REQUIREMENT: Extract every line between the one with "<div>Duração: 60'</div>" and the end of the entries, both included, word for word and free of pictures.

User interface change data:
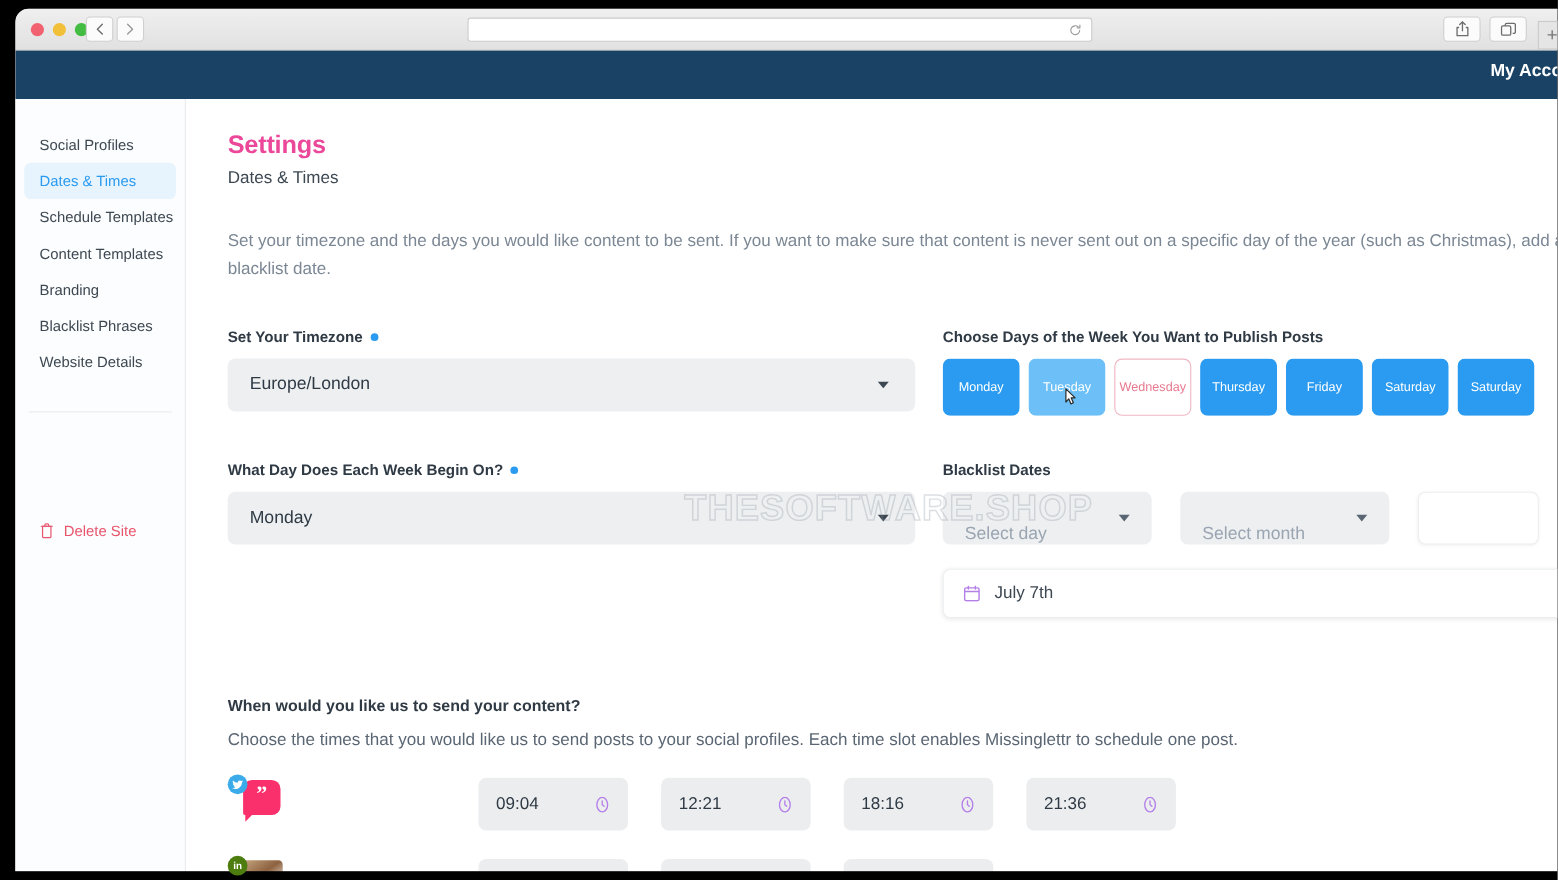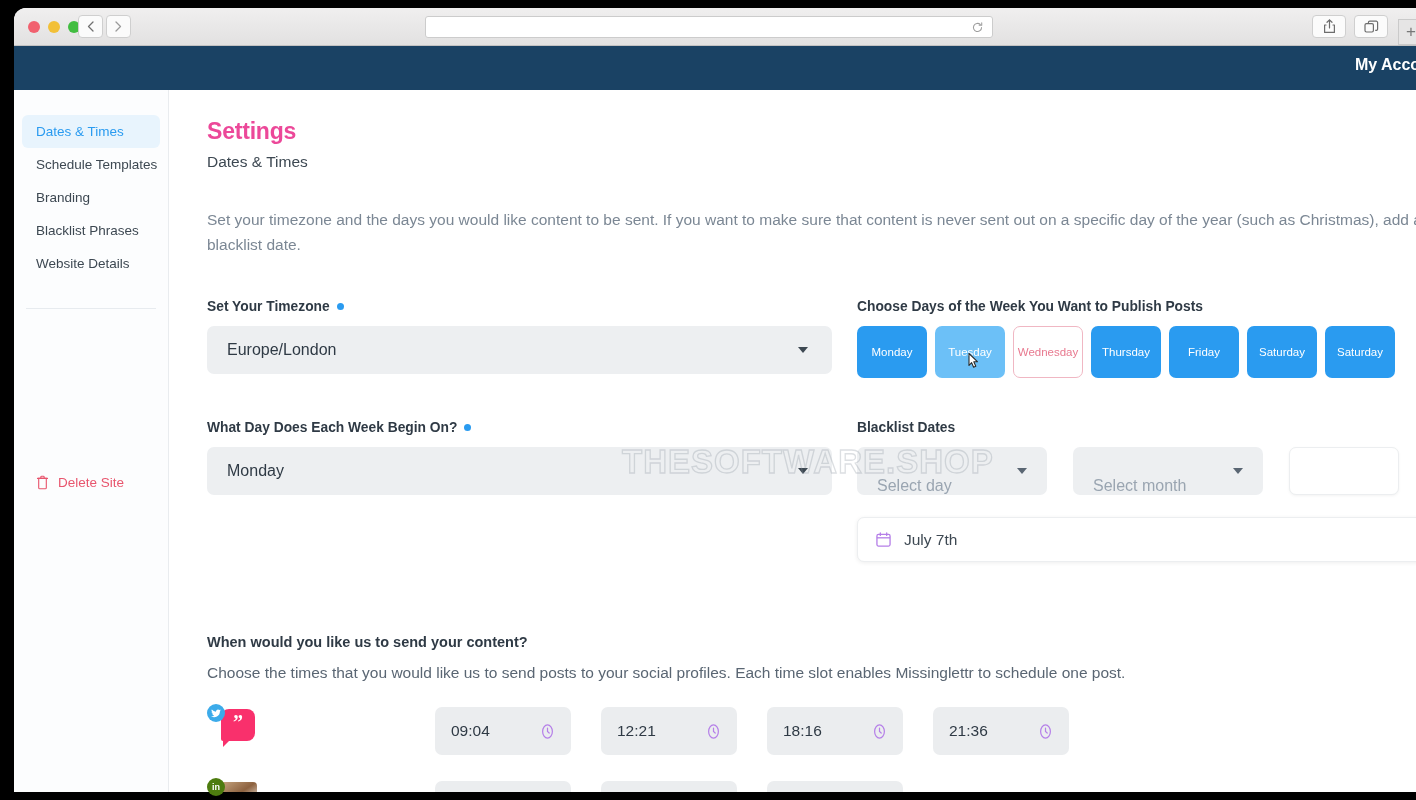--- a/index.html
+++ b/index.html
@@ -369,6 +369,7 @@
     <div class="appbody">
 
       <div class="sidebar">
+        <div class="navitem">Social Profiles</div>
         <div class="navitem active">Dates &amp; Times</div>
         <div class="navitem">Schedule Templates</div>
         <div class="navitem">Branding</div>

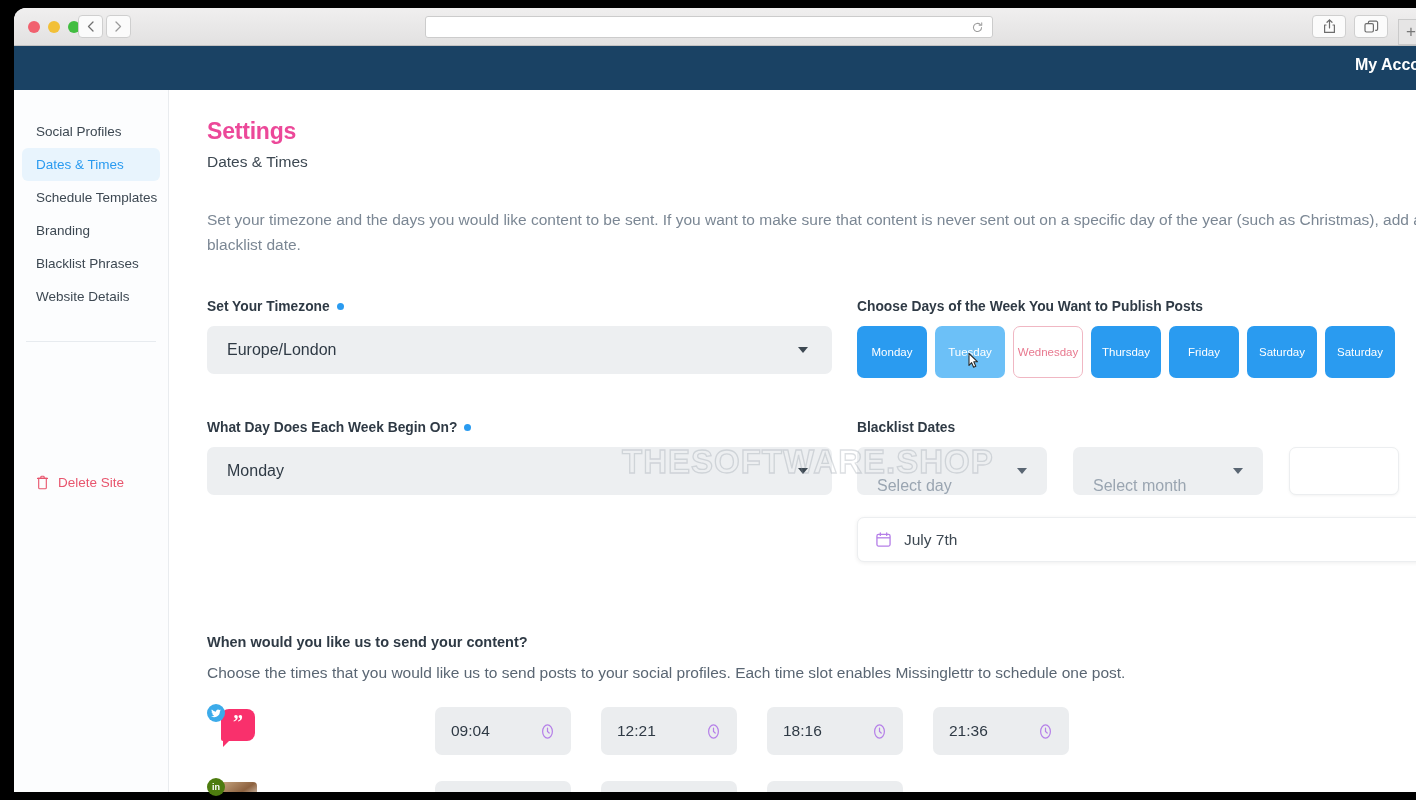--- a/index.html
+++ b/index.html
@@ -372,6 +372,7 @@
         <div class="navitem">Social Profiles</div>
         <div class="navitem active">Dates &amp; Times</div>
         <div class="navitem">Schedule Templates</div>
+        <div class="navitem">Content Templates</div>
         <div class="navitem">Branding</div>
         <div class="navitem">Blacklist Phrases</div>
         <div class="navitem">Website Details</div>

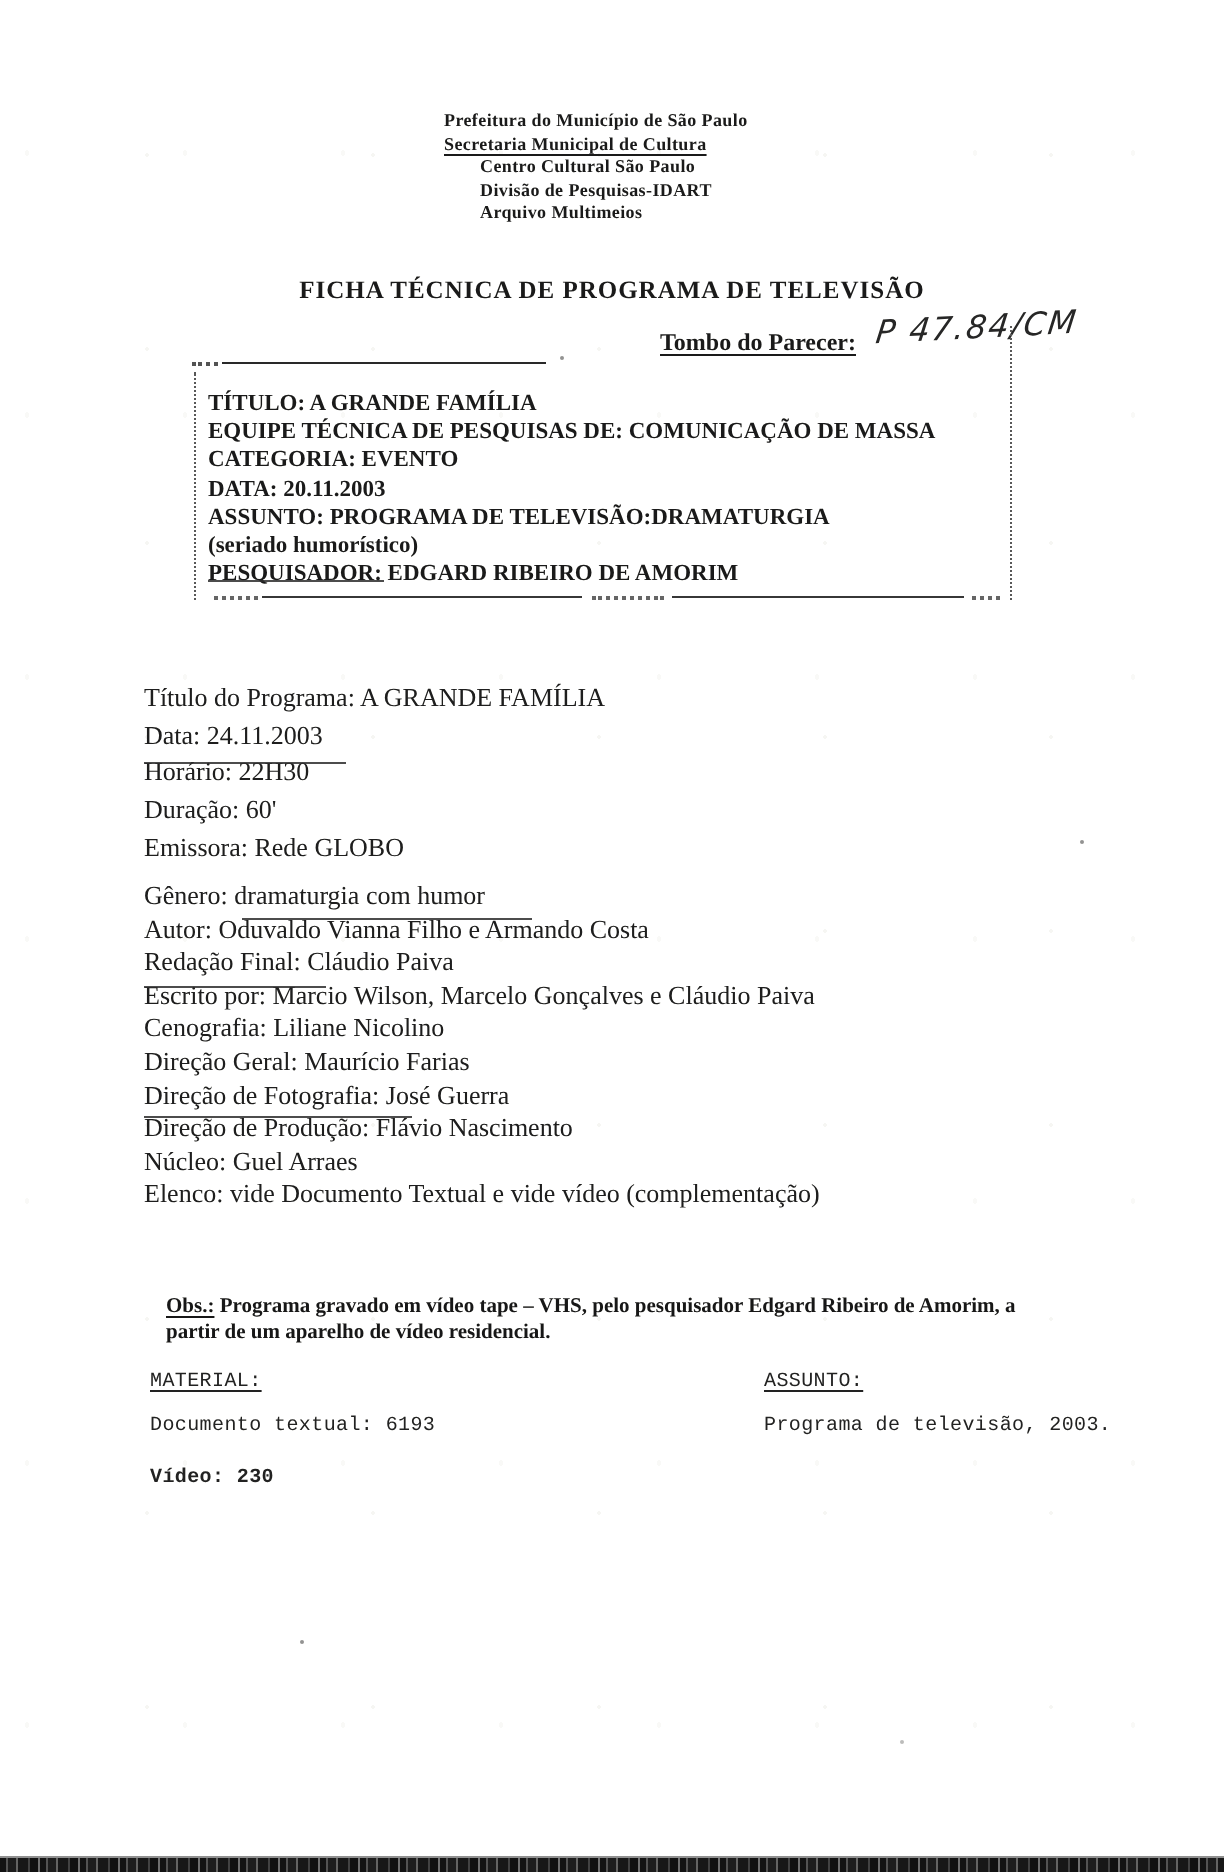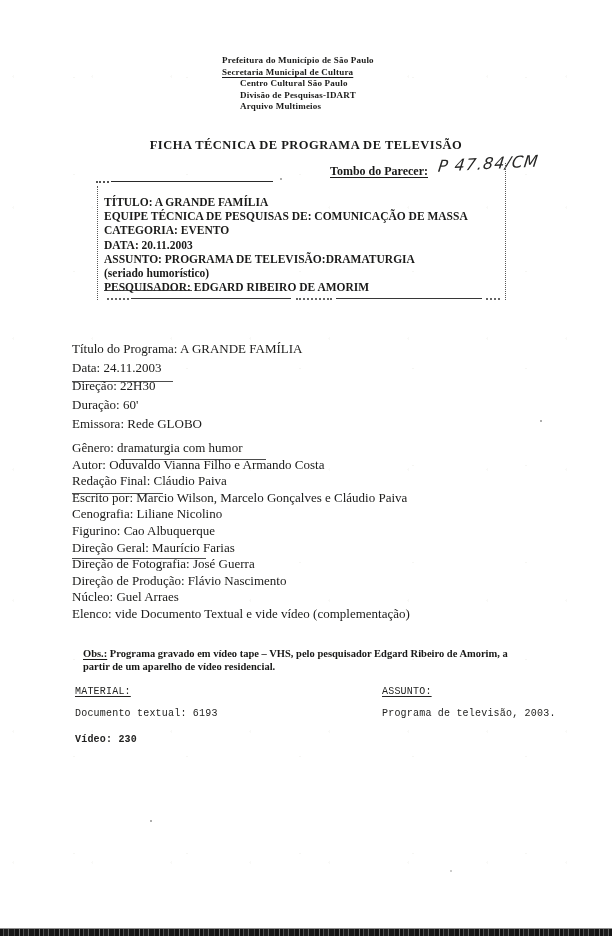--- a/index.html
+++ b/index.html
@@ -125,7 +125,7 @@
   <section class="program">
     <div>Título do Programa:  A GRANDE FAMÍLIA</div>
     <div>Data: 24.11.2003</div>
-    <div>Direção: 22H30</div>
+    <div>Horário: 22H30</div>
     <div>Duração: 60'</div>
     <div>Emissora: Rede GLOBO</div>
   </section>

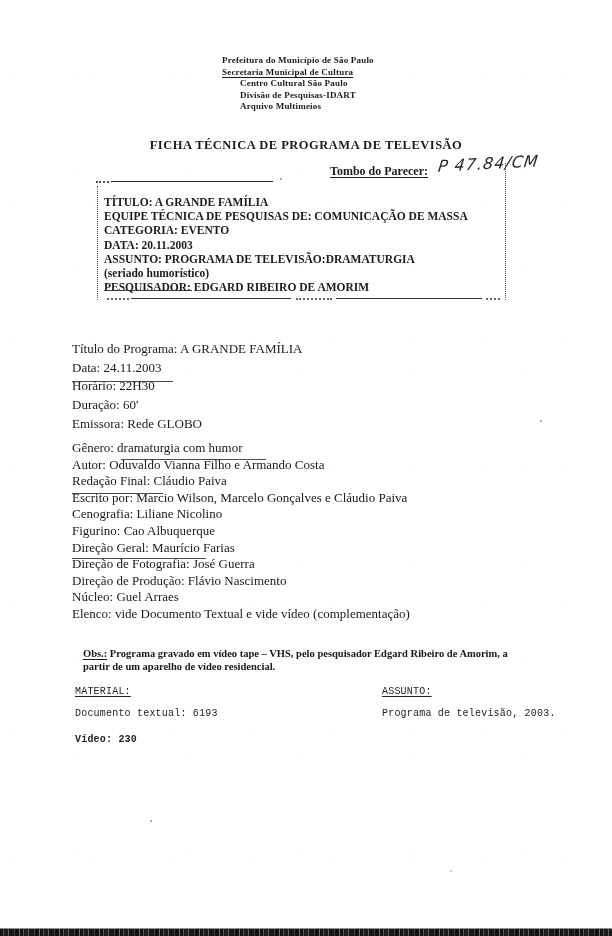--- a/index.html
+++ b/index.html
@@ -137,7 +137,6 @@
     <div>Redação Final: Cláudio Paiva</div>
     <div>Escrito por: Marcio Wilson, Marcelo Gonçalves e Cláudio Paiva</div>
     <div>Cenografia: Liliane Nicolino</div>
-    <div>Figurino: Cao Albuquerque</div>
     <div>Direção Geral: Maurício Farias</div>
     <div>Direção de Fotografia: José Guerra</div>
     <div>Direção de Produção: Flávio Nascimento</div>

EXERCISE SOLUTION:
     <div>Duração: 60'</div>
     <div>Emissora: Rede GLOBO</div>
   </section>

--- a/index.html
+++ b/index.html
@@ -137,7 +137,6 @@
     <div>Redação Final: Cláudio Paiva</div>
     <div>Escrito por: Marcio Wilson, Marcelo Gonçalves e Cláudio Paiva</div>
     <div>Cenografia: Liliane Nicolino</div>
-    <div>Figurino: Cao Albuquerque</div>
     <div>Direção Geral: Maurício Farias</div>
     <div>Direção de Fotografia: José Guerra</div>
     <div>Direção de Produção: Flávio Nascimento</div>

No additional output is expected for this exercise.